Jornalista denuncia Guilherme Boulos e Jorge Viana por suposta propaganda antecipada no Acre

 O jornalista Hedislandes Gadelha Fernandes (DRT 4499/PB) protocolou, nesta quarta-feira (29), uma Notícia de Fato junto à Procuradoria Regional Eleitoral do Acre contra o deputado federal e agente público Guilherme Boulos e o pré-candidato ao Senado, Jorge Viana. A denúncia acusa os políticos de propaganda eleitoral antecipada e conduta vedada a agente público.

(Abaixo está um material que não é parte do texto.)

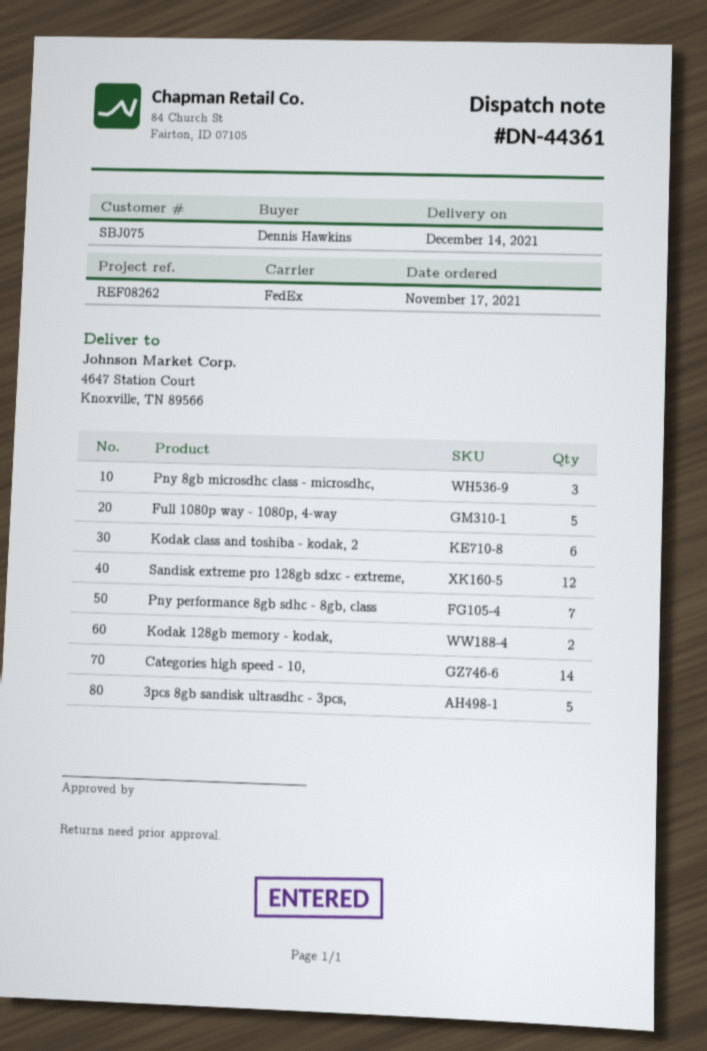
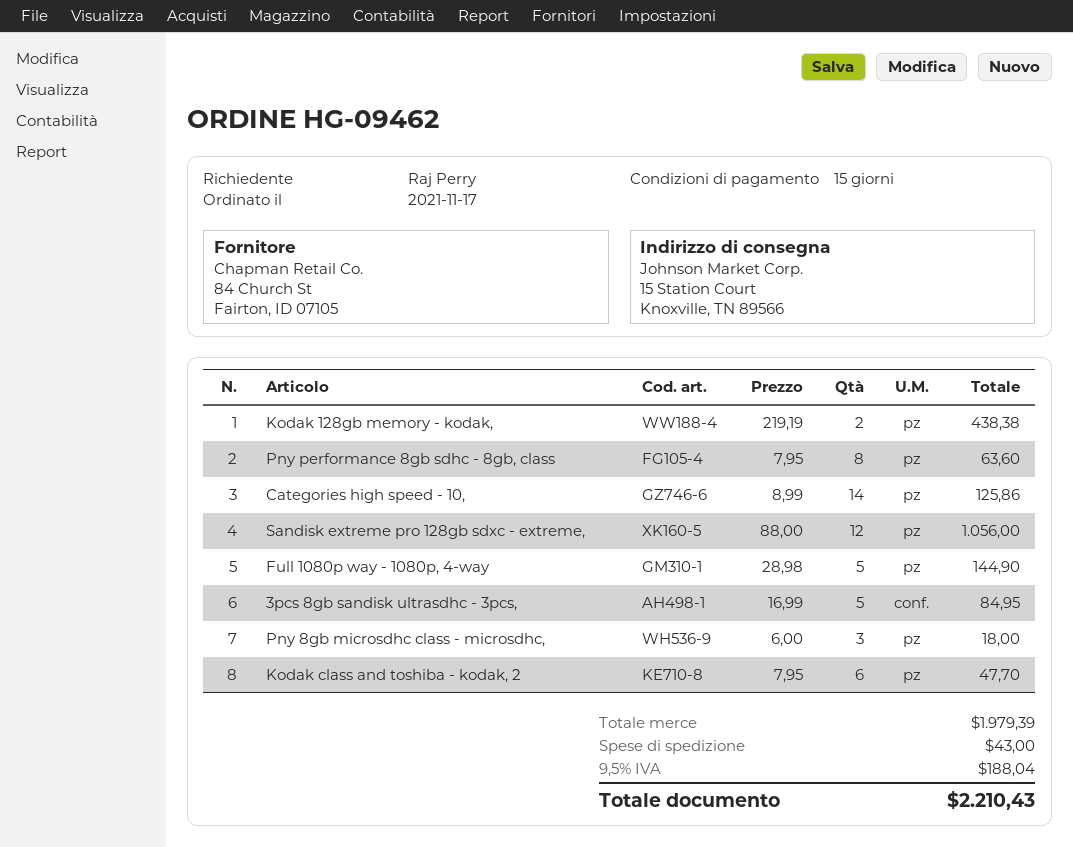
ordered by: Dennis Hawkins -> Raj Perry
ship to: 4647 Station Court, Knoxville, TN 89566 -> 15 Station Court, Knoxville, TN 89566
Pny performance 8gb sdhc - 8gb, class: 7 -> 8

​De acordo com o documento, a denúncia baseia-se em um registro audiovisual onde Boulos, agindo formalmente como representante do Governo Federal, manifesta apoio público à pré-candidatura de Viana. Para o denunciante, o ato configura um desequilíbrio no pleito eleitoral de 2026.

​Abuso de Poder e “Palavras Mágicas”

​A peça jurídica sustenta que a conduta infringe a Lei nº 9.504/1997, que proíbe propaganda eleitoral antes de 16 de agosto. O jornalista argumenta que a manifestação de Boulos utilizou o “peso institucional” de seu cargo para influenciar o eleitorado, o que pode ser interpretado como pedido implícito de votos por meio de exaltação em contexto oficial.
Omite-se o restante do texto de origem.